**** EXERCISE DATA

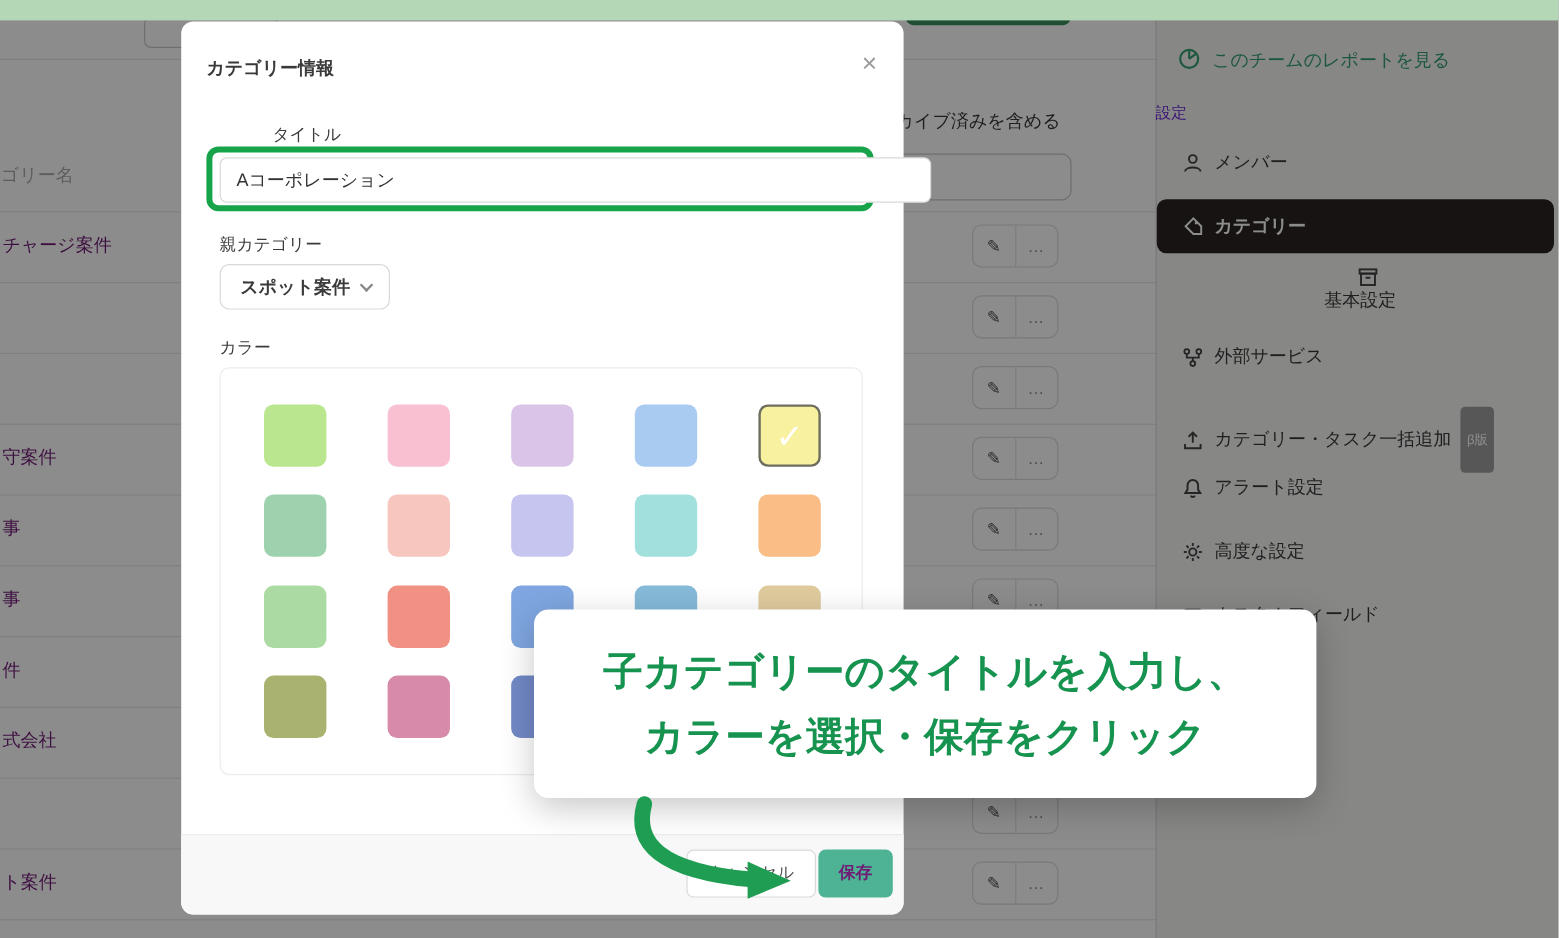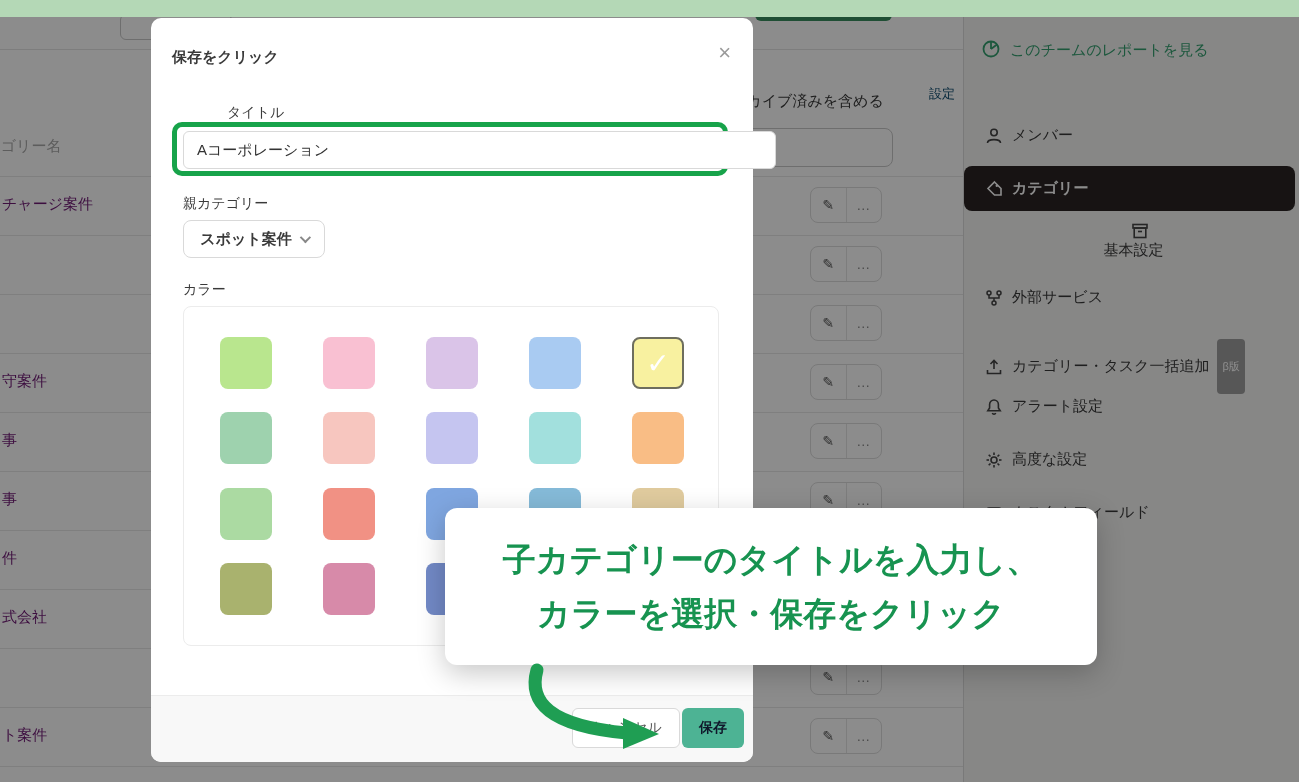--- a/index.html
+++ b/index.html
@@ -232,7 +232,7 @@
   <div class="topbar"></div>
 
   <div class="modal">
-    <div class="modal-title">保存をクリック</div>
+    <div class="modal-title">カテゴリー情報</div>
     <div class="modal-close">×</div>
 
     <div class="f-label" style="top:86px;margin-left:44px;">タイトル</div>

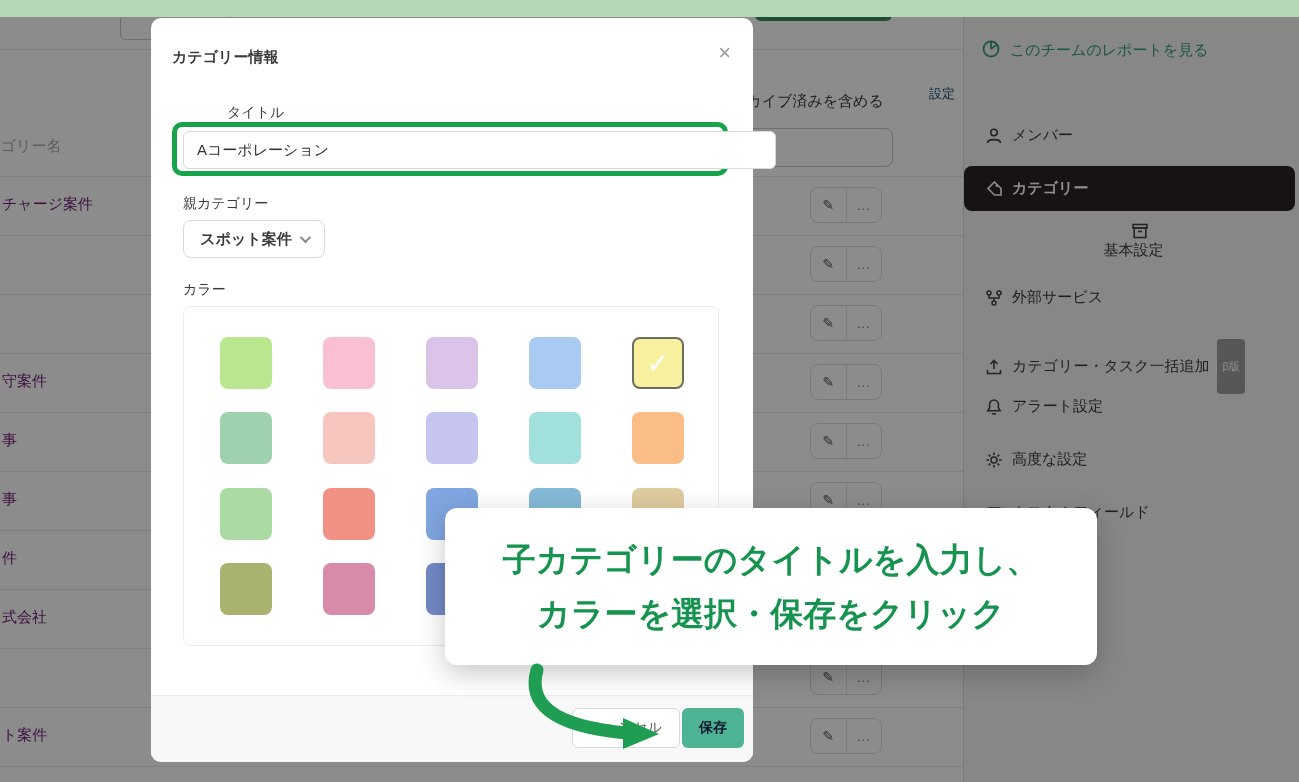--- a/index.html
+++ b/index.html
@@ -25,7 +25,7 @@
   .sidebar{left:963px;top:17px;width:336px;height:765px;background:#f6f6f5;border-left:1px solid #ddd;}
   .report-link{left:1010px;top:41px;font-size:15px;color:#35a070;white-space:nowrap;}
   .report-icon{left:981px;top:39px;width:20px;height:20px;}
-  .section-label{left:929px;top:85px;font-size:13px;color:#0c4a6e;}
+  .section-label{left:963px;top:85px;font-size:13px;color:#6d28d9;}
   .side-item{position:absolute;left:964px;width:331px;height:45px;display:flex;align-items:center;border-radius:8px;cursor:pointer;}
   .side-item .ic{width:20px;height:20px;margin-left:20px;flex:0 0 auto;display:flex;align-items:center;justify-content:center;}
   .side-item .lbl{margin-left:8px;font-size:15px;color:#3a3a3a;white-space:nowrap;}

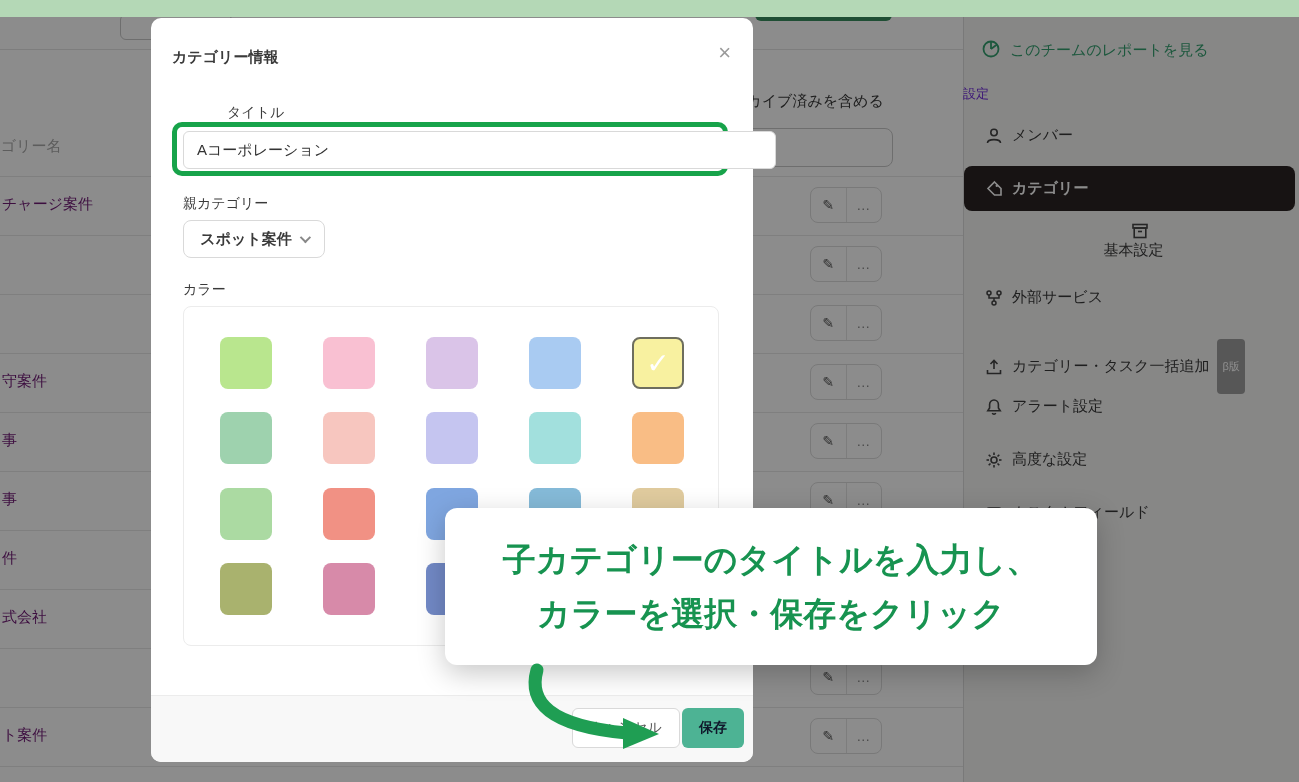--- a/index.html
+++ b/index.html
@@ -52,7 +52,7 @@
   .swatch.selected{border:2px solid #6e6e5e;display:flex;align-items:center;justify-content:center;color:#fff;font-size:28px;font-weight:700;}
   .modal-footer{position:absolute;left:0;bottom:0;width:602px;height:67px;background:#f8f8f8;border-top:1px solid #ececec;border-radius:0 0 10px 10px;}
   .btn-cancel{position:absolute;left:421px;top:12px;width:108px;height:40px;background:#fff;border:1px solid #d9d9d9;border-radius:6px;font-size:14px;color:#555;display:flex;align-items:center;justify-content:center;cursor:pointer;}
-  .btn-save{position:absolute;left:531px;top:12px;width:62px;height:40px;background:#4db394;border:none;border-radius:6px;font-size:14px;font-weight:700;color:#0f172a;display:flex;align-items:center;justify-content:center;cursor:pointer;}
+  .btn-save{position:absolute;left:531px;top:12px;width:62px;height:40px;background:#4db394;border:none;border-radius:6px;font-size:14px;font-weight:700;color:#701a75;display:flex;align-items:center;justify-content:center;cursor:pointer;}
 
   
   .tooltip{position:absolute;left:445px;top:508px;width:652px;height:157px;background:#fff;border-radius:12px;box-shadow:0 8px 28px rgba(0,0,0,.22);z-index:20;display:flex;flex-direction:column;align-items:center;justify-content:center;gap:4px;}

********

WHAT IS NEEDED ->
Return each line from the data where the string "white" can be found.

WRITTEN SOLUTION ->
   .report-link{left:1010px;top:41px;font-size:15px;color:#35a070;white-space:nowrap;}
   .side-item .lbl{margin-left:8px;font-size:15px;color:#3a3a3a;white-space:nowrap;}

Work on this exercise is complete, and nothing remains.